[[ DATA FOR THE TASK, beginning ]]

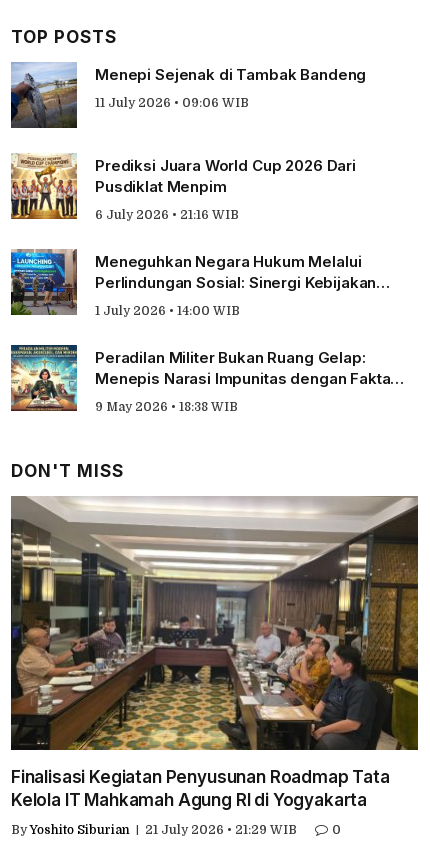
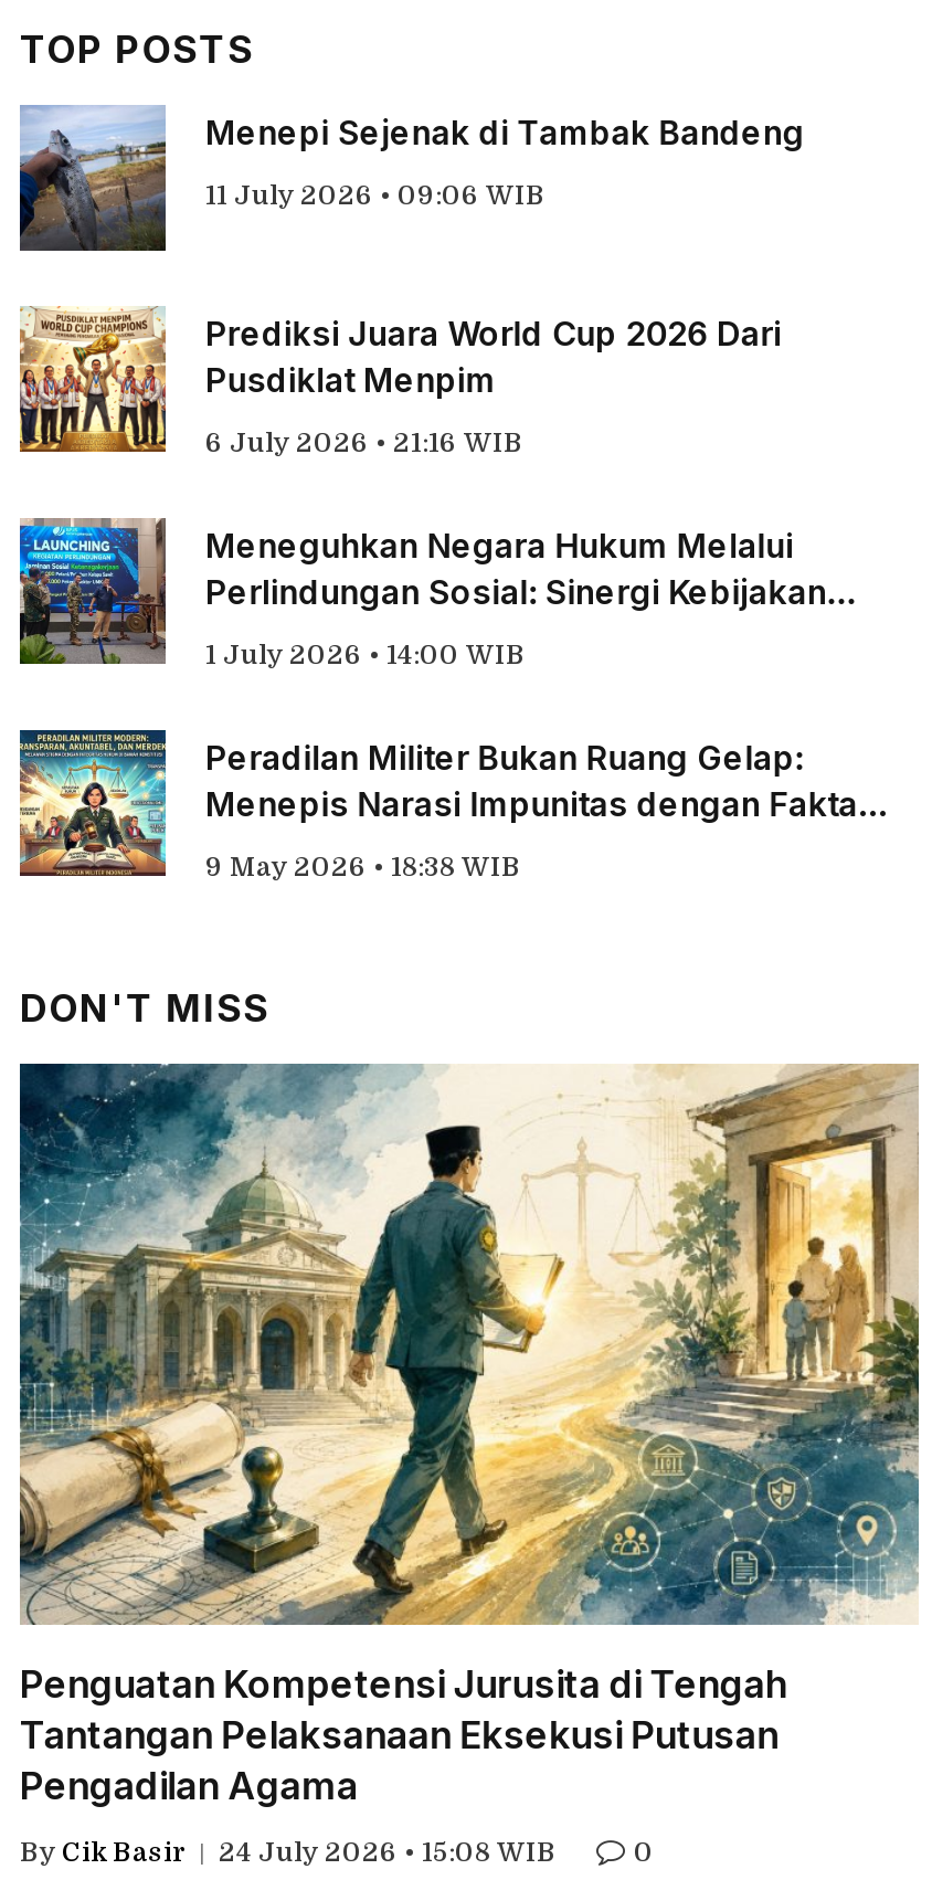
[10,495,419,810] [image] | Finalisasi Kegiatan Penyusunan Roadmap Tata | Kelola IT Mahkamah Agung RI di Yogyakarta -> [18,1062,921,1809] [image] | Penguatan Kompetensi Jurusita di Tengah | Tantangan Pelaksanaan Eksekusi Putusan | Pengadilan Agama
[11,823,297,837] By Yoshito Siburian | 21 July 2026 • 21:29 WIB -> [20,1838,557,1869] By Cik Basir | 24 July 2026 • 15:08 WIB

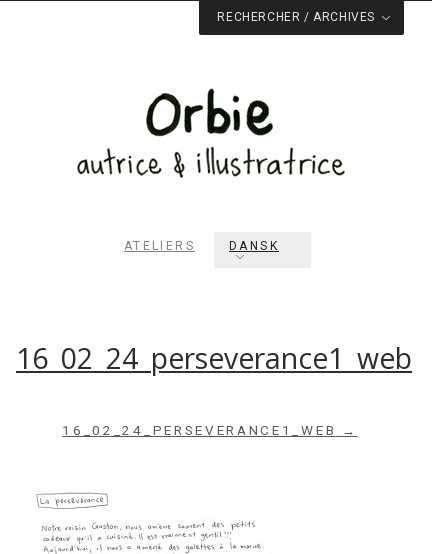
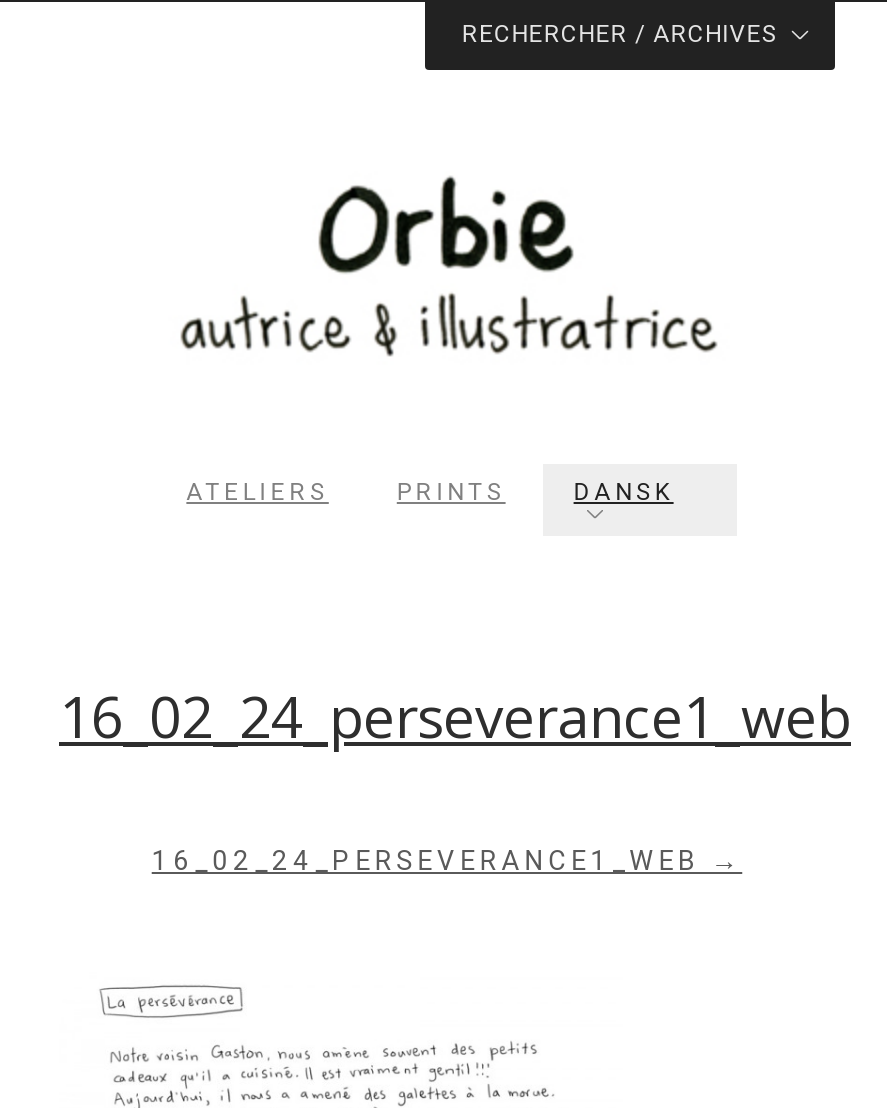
none -> [397,478,506,506] PRINTS

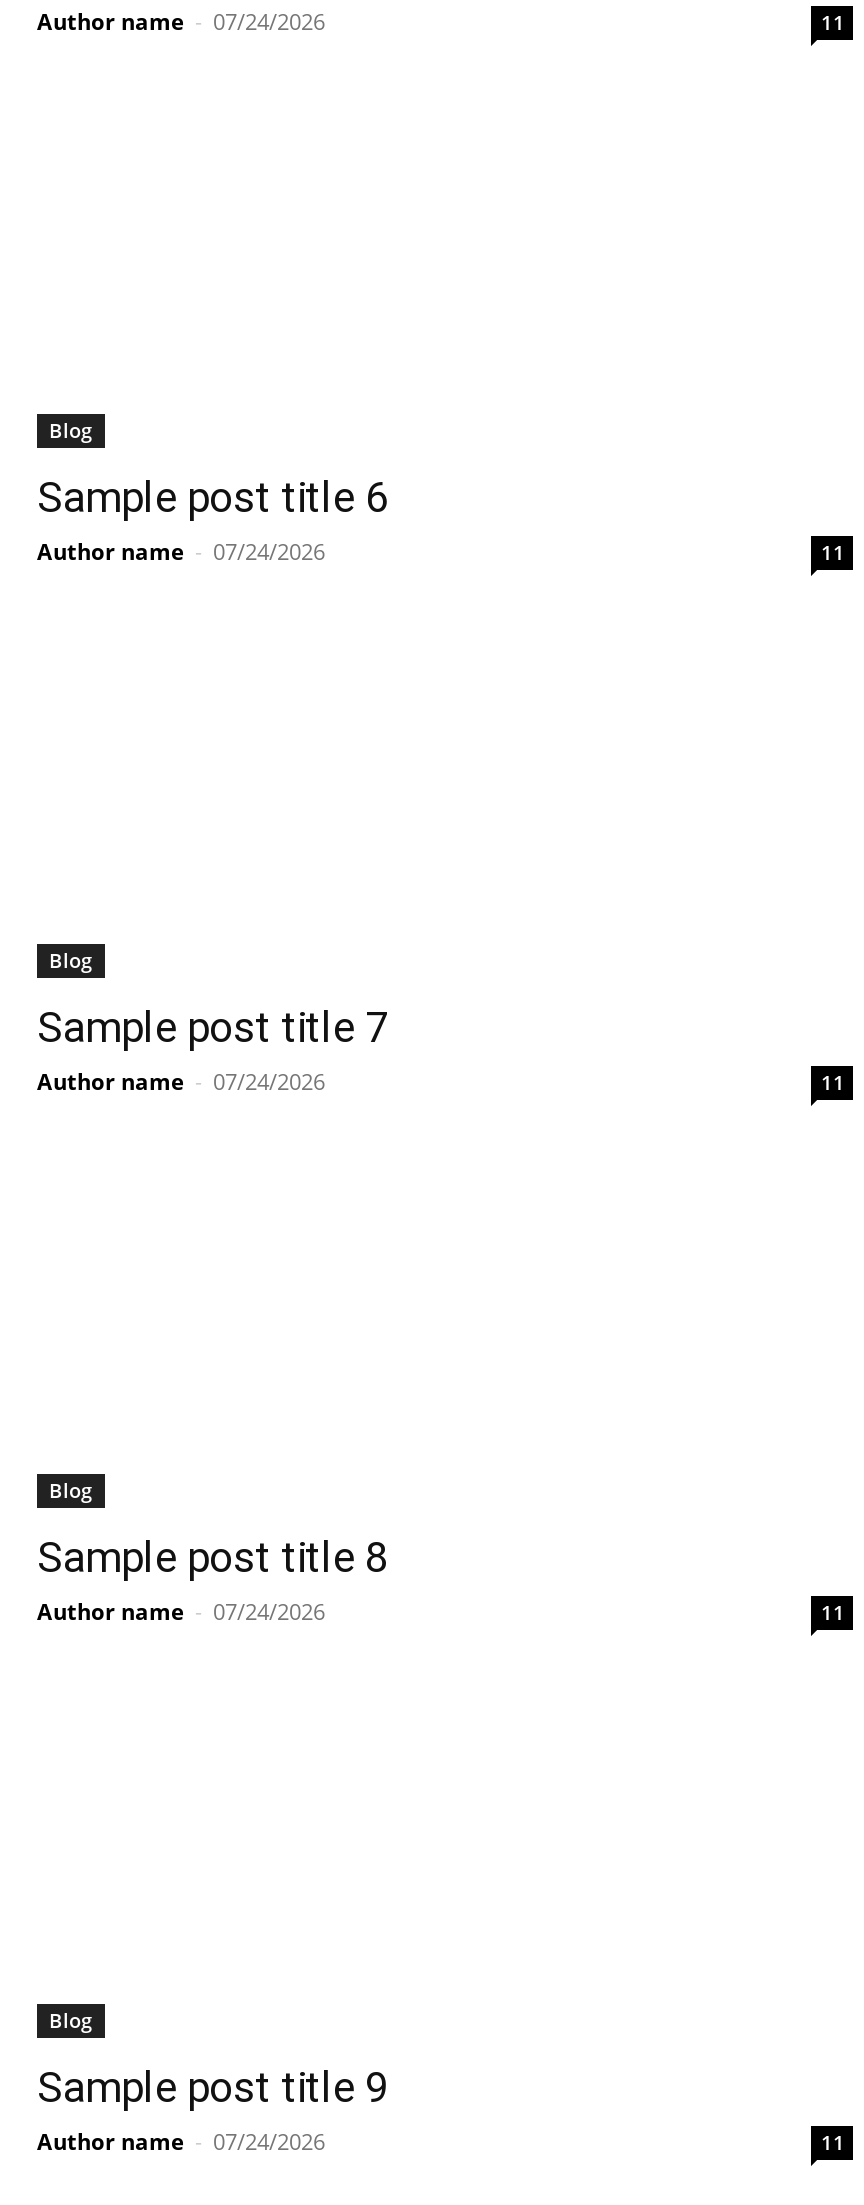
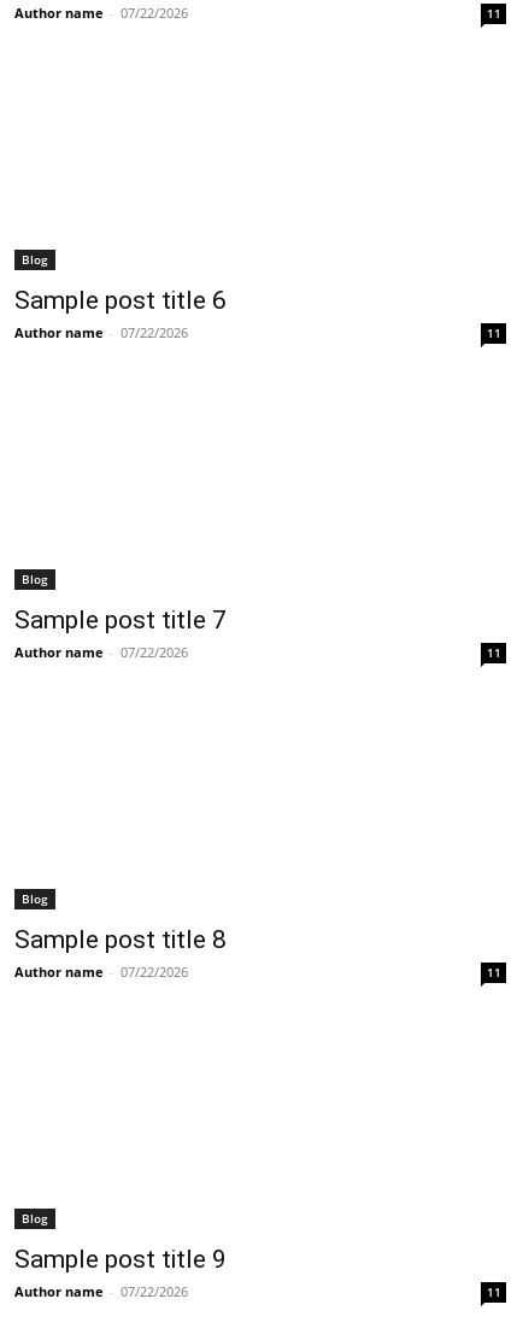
[37,6,325,36] Author name - 07/24/2026 -> [14,4,188,22] Author name - 07/22/2026
[37,536,325,566] Author name - 07/24/2026 -> [14,323,188,341] Author name - 07/22/2026
[37,1066,325,1096] Author name - 07/24/2026 -> [14,643,188,661] Author name - 07/22/2026
[37,1596,325,1626] Author name - 07/24/2026 -> [14,963,188,981] Author name - 07/22/2026
[37,2126,325,2156] Author name - 07/24/2026 -> [14,1282,188,1300] Author name - 07/22/2026

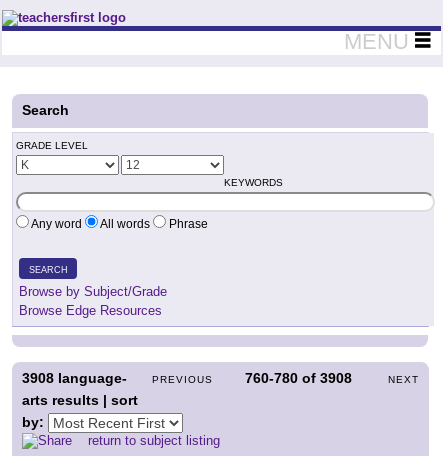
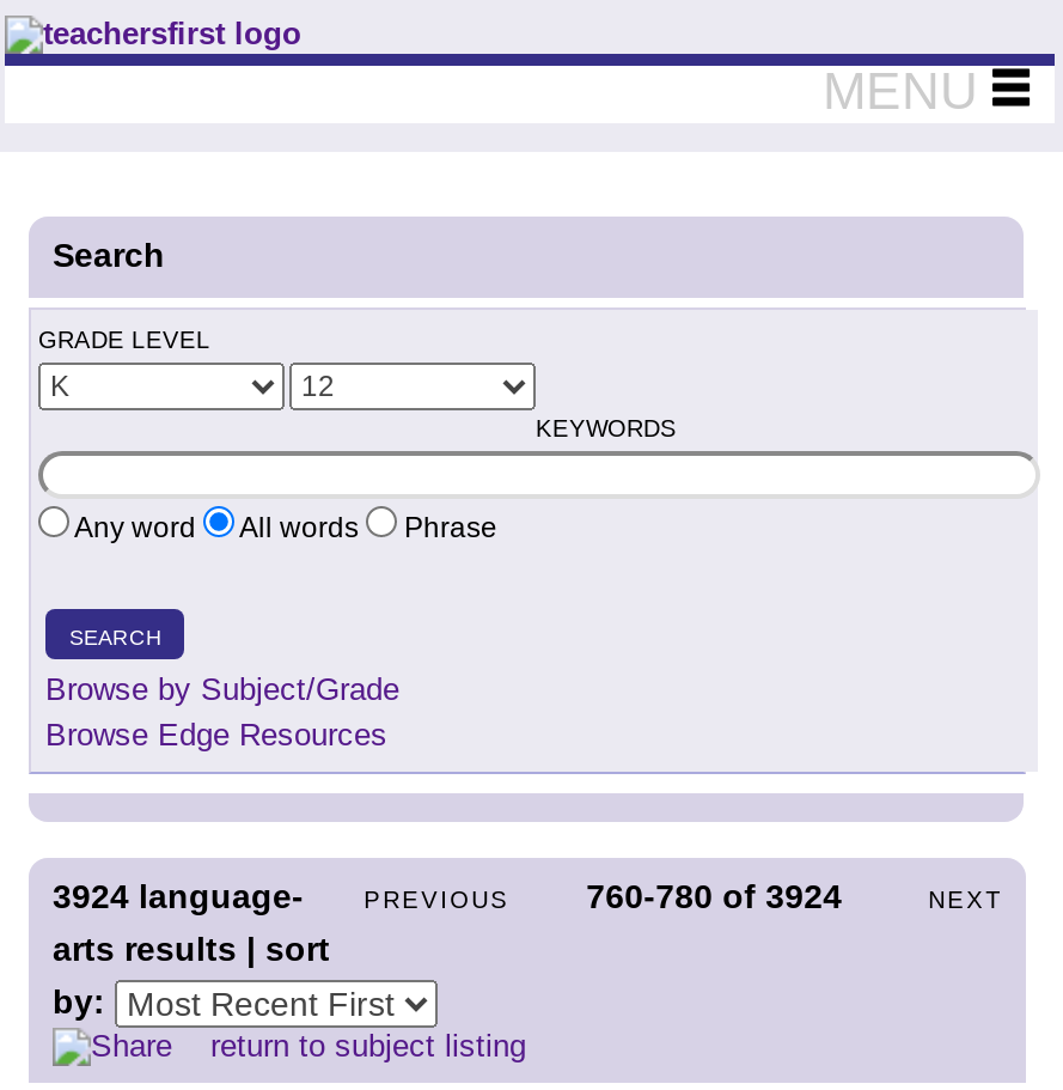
[22,370,127,386] 3908 language- -> [53,877,304,915] 3924 language-
[245,370,352,386] 760-780 of 3908 -> [586,877,842,915] 760-780 of 3924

[[ DATA FOR THE TASK, end ]]

→ EXERCISE: What you need to produce is an exact copy of the entries above, limited to the lines from the one with "[11,823,297,837] By Yoshito" up to and including the one with "[37,2126,325,2156] Author name", without pictures.

→ ANSWER AREA:
[11,823,297,837] By Yoshito Siburian | 21 July 2026 • 21:29 WIB -> [20,1838,557,1869] By Cik Basir | 24 July 2026 • 15:08 WIB

none -> [397,478,506,506] PRINTS

[37,6,325,36] Author name - 07/24/2026 -> [14,4,188,22] Author name - 07/22/2026
[37,536,325,566] Author name - 07/24/2026 -> [14,323,188,341] Author name - 07/22/2026
[37,1066,325,1096] Author name - 07/24/2026 -> [14,643,188,661] Author name - 07/22/2026
[37,1596,325,1626] Author name - 07/24/2026 -> [14,963,188,981] Author name - 07/22/2026
[37,2126,325,2156] Author name - 07/24/2026 -> [14,1282,188,1300] Author name - 07/22/2026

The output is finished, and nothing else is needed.